All PlansPrior AuthHigh impact
Artificial Intervertebral Disc
Regence BlueShield·Neurosurgery, Orthopedics, General Surgery +2 more·Medical Policy
Effective date
Oct 1, 2026
We identified it
Jul 7, 2026
Summary
This is a new medical policy (effective October 1, 2026) establishing coverage criteria for artificial intervertebral disc replacement surgery in cervical and lumbar regions. The policy defines specific medical necessity requirements, patient eligibility criteria (age 18-60), imaging standards, conservative therapy documentation requirements, and contraindications.

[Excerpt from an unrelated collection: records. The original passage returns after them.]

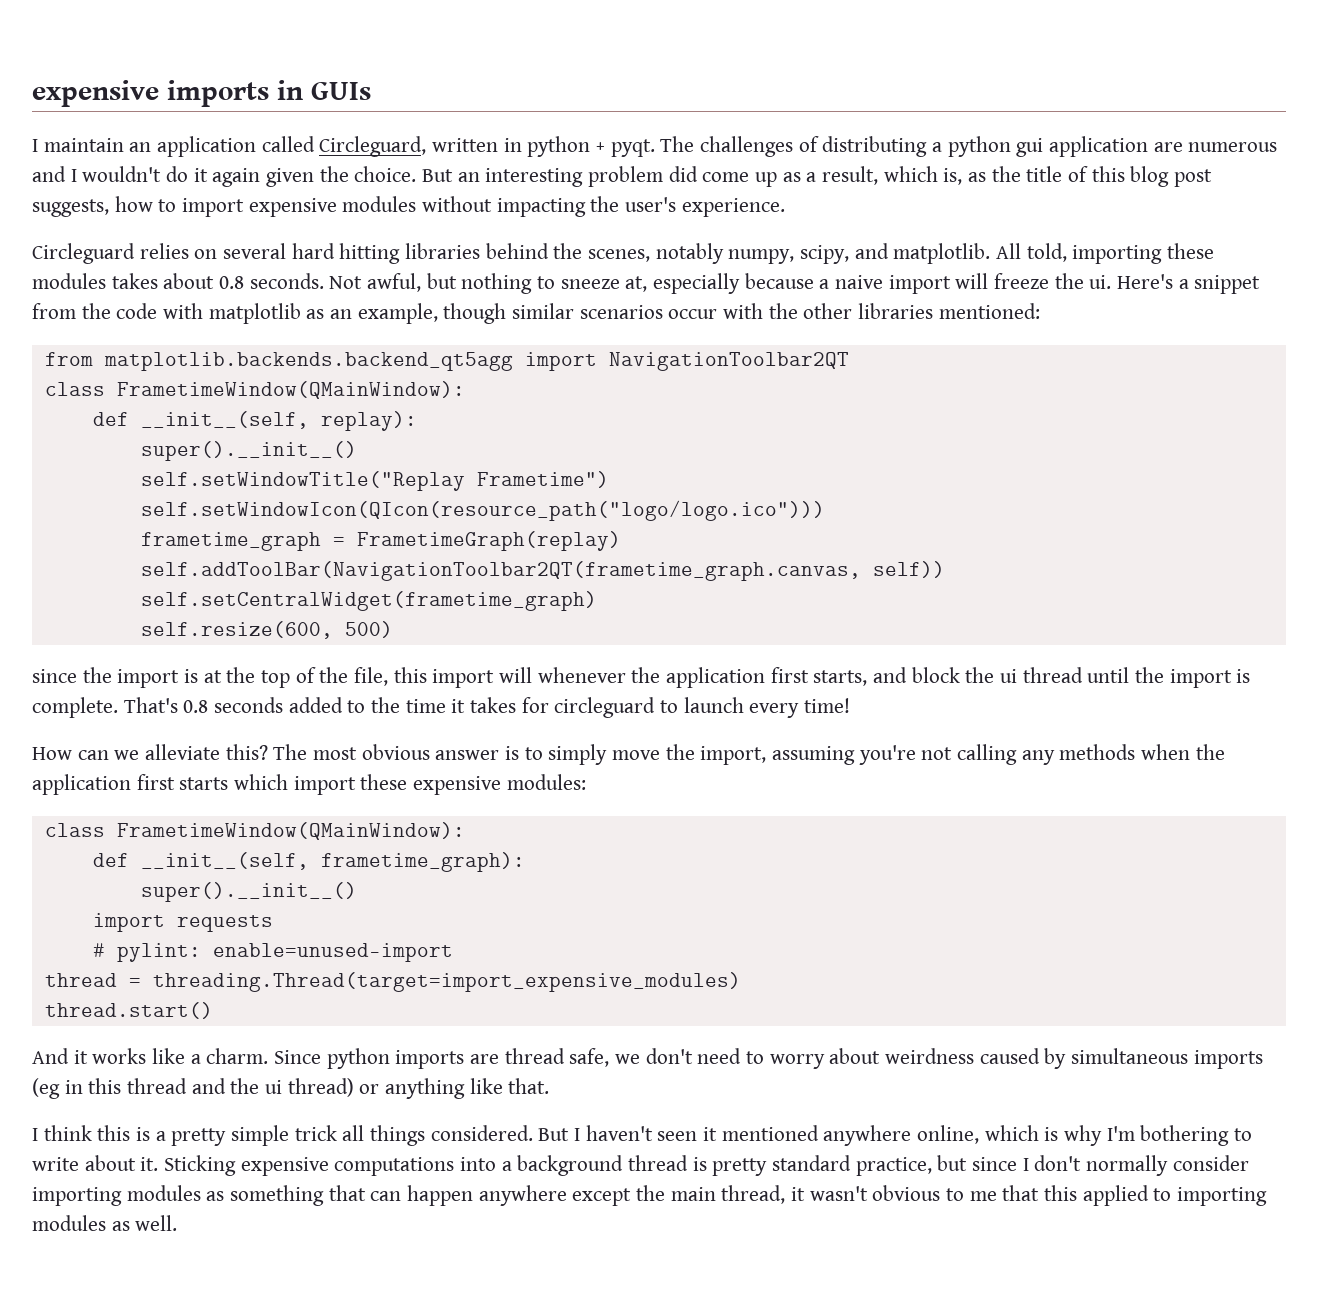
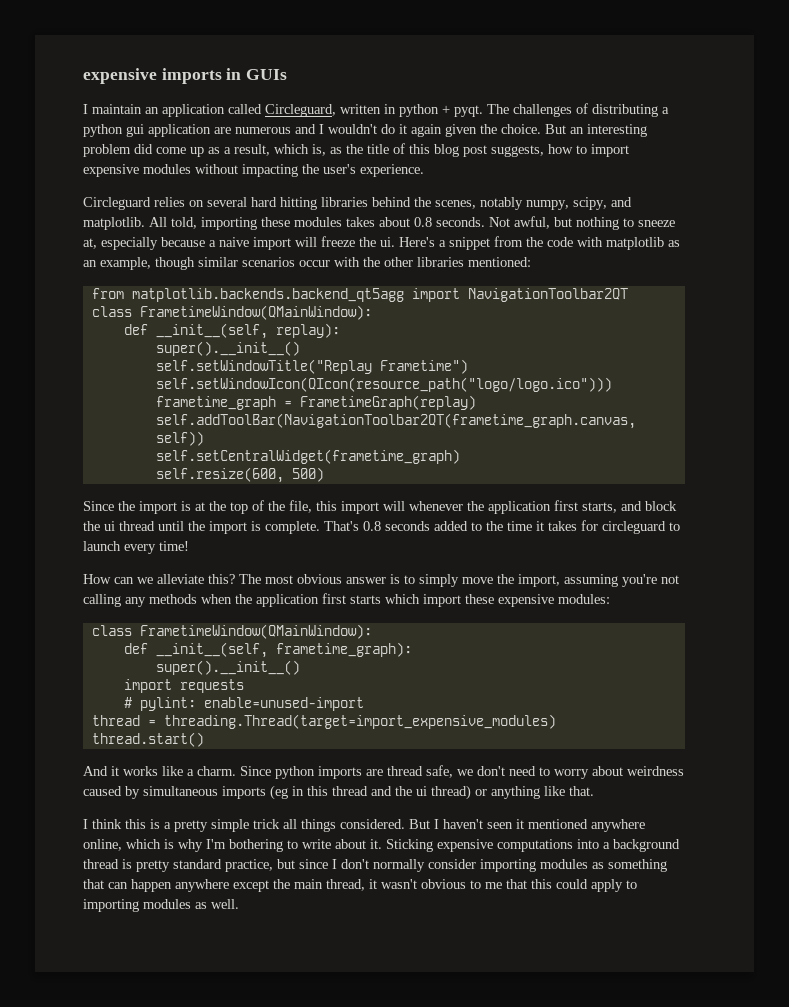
- since the import is at the top of the file, this import will whenever the application first starts, and block the ui thread until the import is complete.
+ Since the import is at the top of the file, this import will whenever the application first starts, and block the ui thread until the import is complete.
- Sticking expensive computations into a background thread is pretty standard practice, but since I don't normally consider importing modules as something that can happen anywhere except the main thread, it wasn't obvious to me that this applied to importing modules as well.
+ Sticking expensive computations into a background thread is pretty standard practice, but since I don't normally consider importing modules as something that can happen anywhere except the main thread, it wasn't obvious to me that this could apply to importing modules as well.

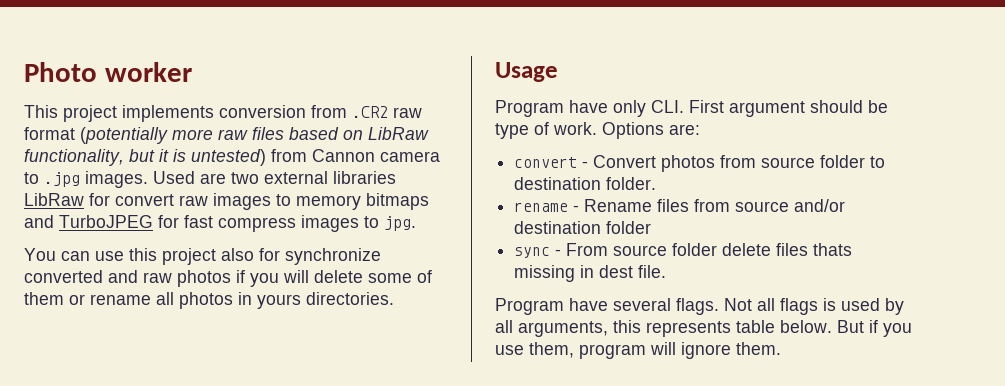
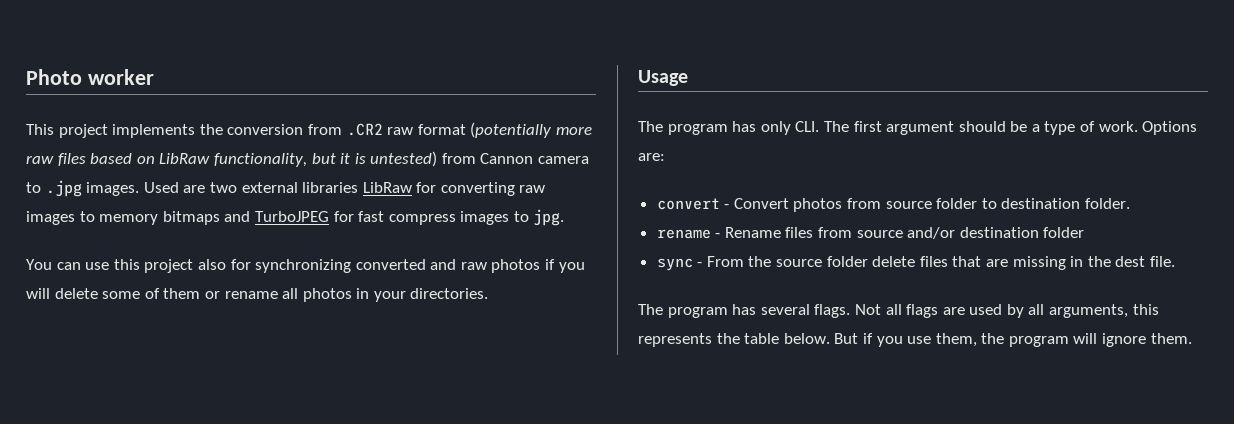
- This project implements conversion from .CR2 raw format (potentially more raw files based on LibRaw functionality, but it is untested) from Cannon camera to .jpg images.
+ This project implements the conversion from .CR2 raw format (potentially more raw files based on LibRaw functionality, but it is untested) from Cannon camera to .jpg images.
- Used are two external libraries LibRaw for convert raw images to memory bitmaps and TurboJPEG for fast compress images to jpg.
+ Used are two external libraries LibRaw for converting raw images to memory bitmaps and TurboJPEG for fast compress images to jpg.
- You can use this project also for synchronize converted and raw photos if you will delete some of them or rename all photos in yours directories.
+ You can use this project also for synchronizing converted and raw photos if you will delete some of them or rename all photos in your directories.
- Program have only CLI. First argument should be type of work.
+ The program has only CLI. The first argument should be a type of work.
- sync - From source folder delete files thats missing in dest file.
+ sync - From the source folder delete files that are missing in the dest file.
- Program have several flags.
+ The program has several flags.
- Not all flags is used by all arguments, this represents table below.
+ Not all flags are used by all arguments, this represents the table below.
- But if you use them, program will ignore them.
+ But if you use them, the program will ignore them.

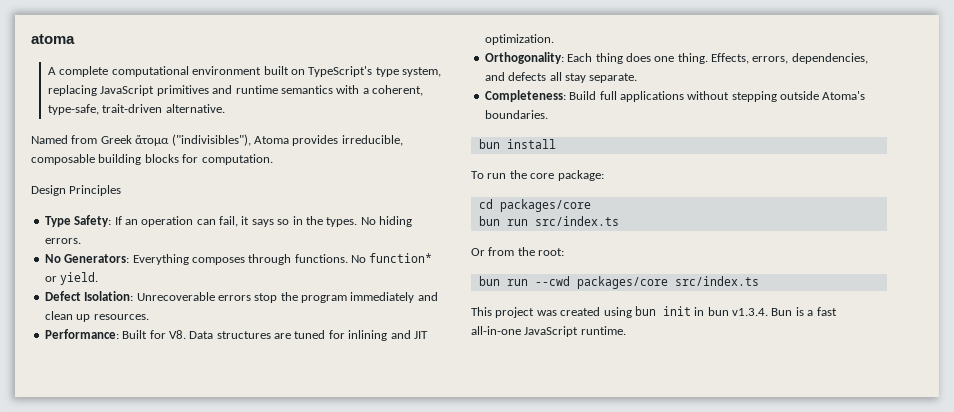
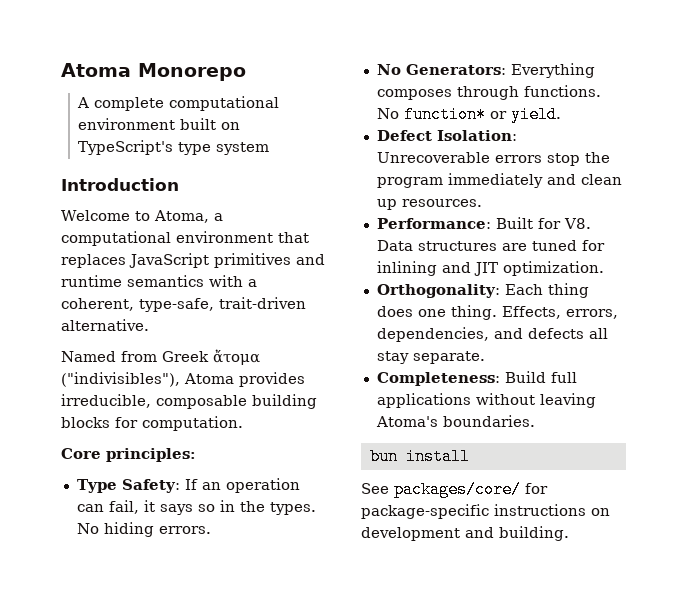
- atoma
+ Atoma Monorepo
- A complete computational environment built on TypeScript's type system, replacing JavaScript primitives and runtime semantics with a coherent, type-safe, trait-driven alternative.
+ A complete computational environment built on TypeScript's type system
+ Introduction
+ Welcome to Atoma, a computational environment that replaces JavaScript primitives and runtime semantics with a coherent, type-safe, trait-driven alternative.
- Design Principles
+ Core principles:
- Completeness: Build full applications without stepping outside Atoma's boundaries.
+ Completeness: Build full applications without leaving Atoma's boundaries.
- To run the core package:
- cd packages/core
- bun run src/index.ts
- Or from the root:
- bun run --cwd packages/core src/index.ts
- This project was created using bun init in bun v1.3.4. Bun is a fast all-in-one JavaScript runtime.
+ See packages/core/ for package-specific instructions on development and building.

Billing teams must prepare to implement prior authorization workflows and documentation requirements before the effective date.
Action Required
Before October 1, 2026: (1) Billing team must update prior authorization system to require submission of all documentation listed in 'List of Information Needed for Review' section (H&P, imaging reports, device name, conservative therapy documentation, symptom response). (2) Create authorization checklist templates for cervical disc replacement (Section I criteria A-H) and lumbar disc replacement (Section III criteria A-H) in billing software. (3) Providers must update encounter forms and clinical documentation templates to capture: patient age, skeletal maturity status, specific operative levels (C3-C7 for cervical; L3-4, L4-5, L5-S1 for lumbar), MRI/CT imaging findings (stenosis severity, nerve compression documentation), conservative therapy attempts with specific dates (minimum 6 weeks), and any contraindications listed. (4) Front office staff must screen requests to reject non-FDA-approved devices before processing. (5) Update denial protocols: claims for simultaneous multi-level cervical procedures, lumbar procedures with planned hybrid fusion, patients outside age 18-60 range, or procedures lacking required documentation must be denied. (6) Communicate with surgical practices that revision/replacement procedures are explicitly NOT covered under this policy. Failure to obtain proper authorization and documentation will result in claim denials.